### What to work on
Lines that include "items" make up the answer; copy all of them from the data below.

Web page revision data

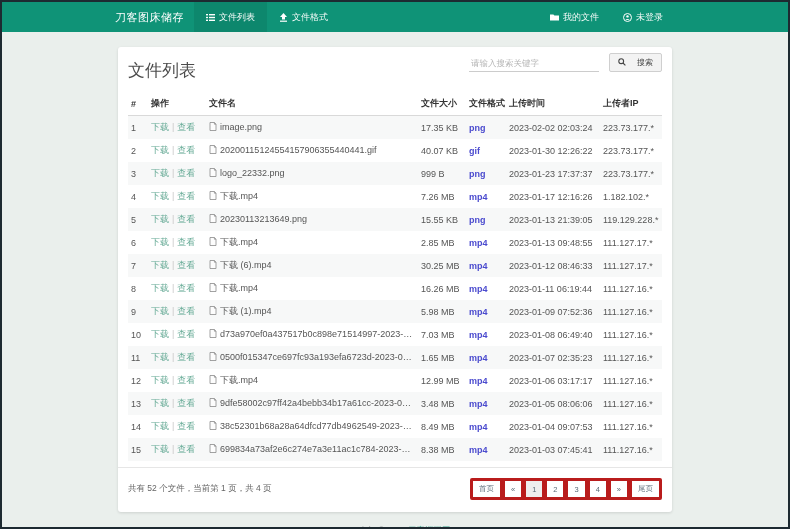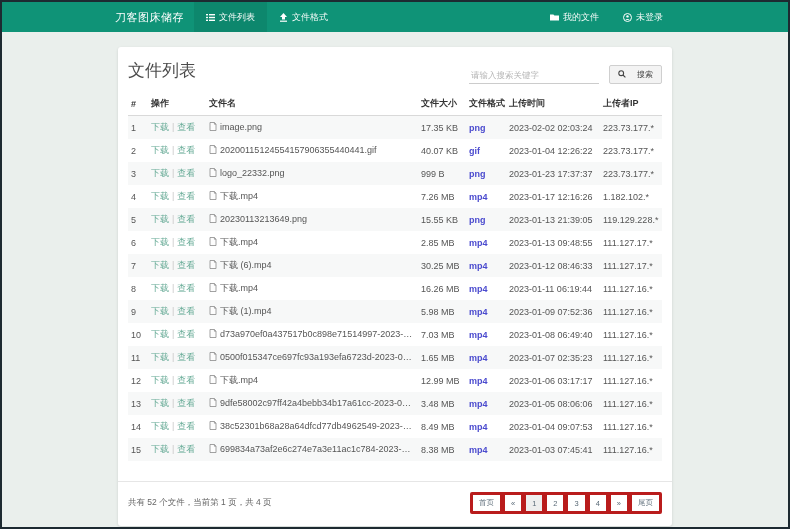--- a/index.html
+++ b/index.html
@@ -46,7 +46,7 @@
   }
   .page-title { font-size: 17px; font-weight: 400; color: #4c4c4c; }
   .search-box {
-    position: absolute; right: 10px; top: 18px;
+    position: absolute; right: 10px; top: 6px;
     display: flex; align-items: flex-end;
   }
   .search-input {

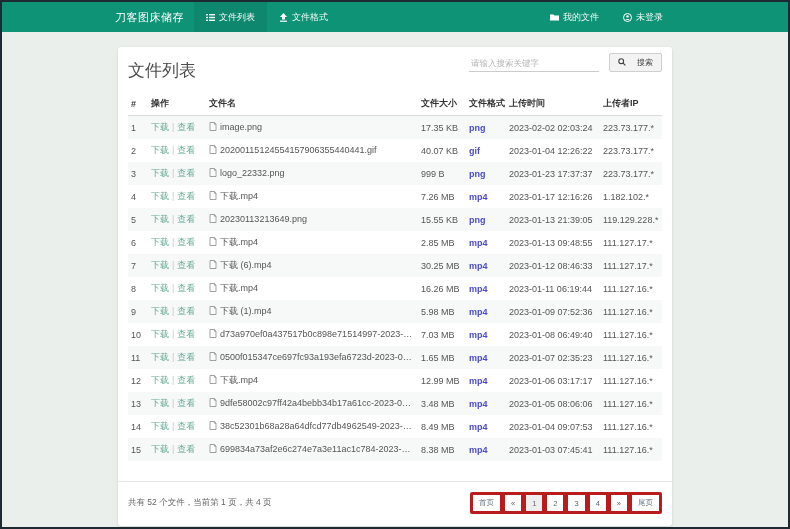--- a/index.html
+++ b/index.html
@@ -242,7 +242,7 @@
     </td>
     <td>40.07 KB</td>
     <td><a class="fmt-link">gif</a></td>
-    <td>2023-01-04 12:26:22</td>
+    <td>2023-01-30 12:26:22</td>
     <td>223.73.177.*</td>
   </tr>
             <tr>

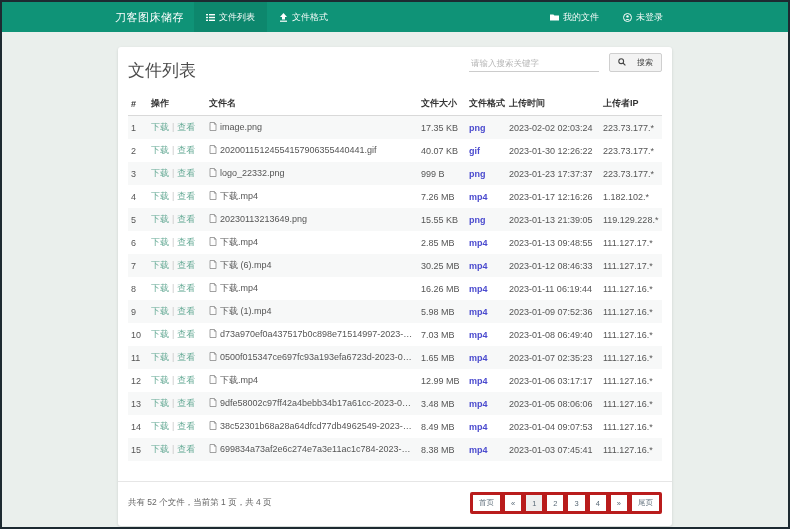--- a/index.html
+++ b/index.html
@@ -84,7 +84,7 @@
   .file-icon { display: inline-block; vertical-align: -1px; margin-right: 3px; }
   
   .card-footer {
-    margin-top: 20px;
+    margin-top: 6px;
     border-top: 1px solid #e6e6e6;
     padding: 10px 10px 12px;
     display: flex; justify-content: space-between; align-items: center;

### Task output
     display: flex; align-items: flex-end;
     display: flex; justify-content: space-between; align-items: center;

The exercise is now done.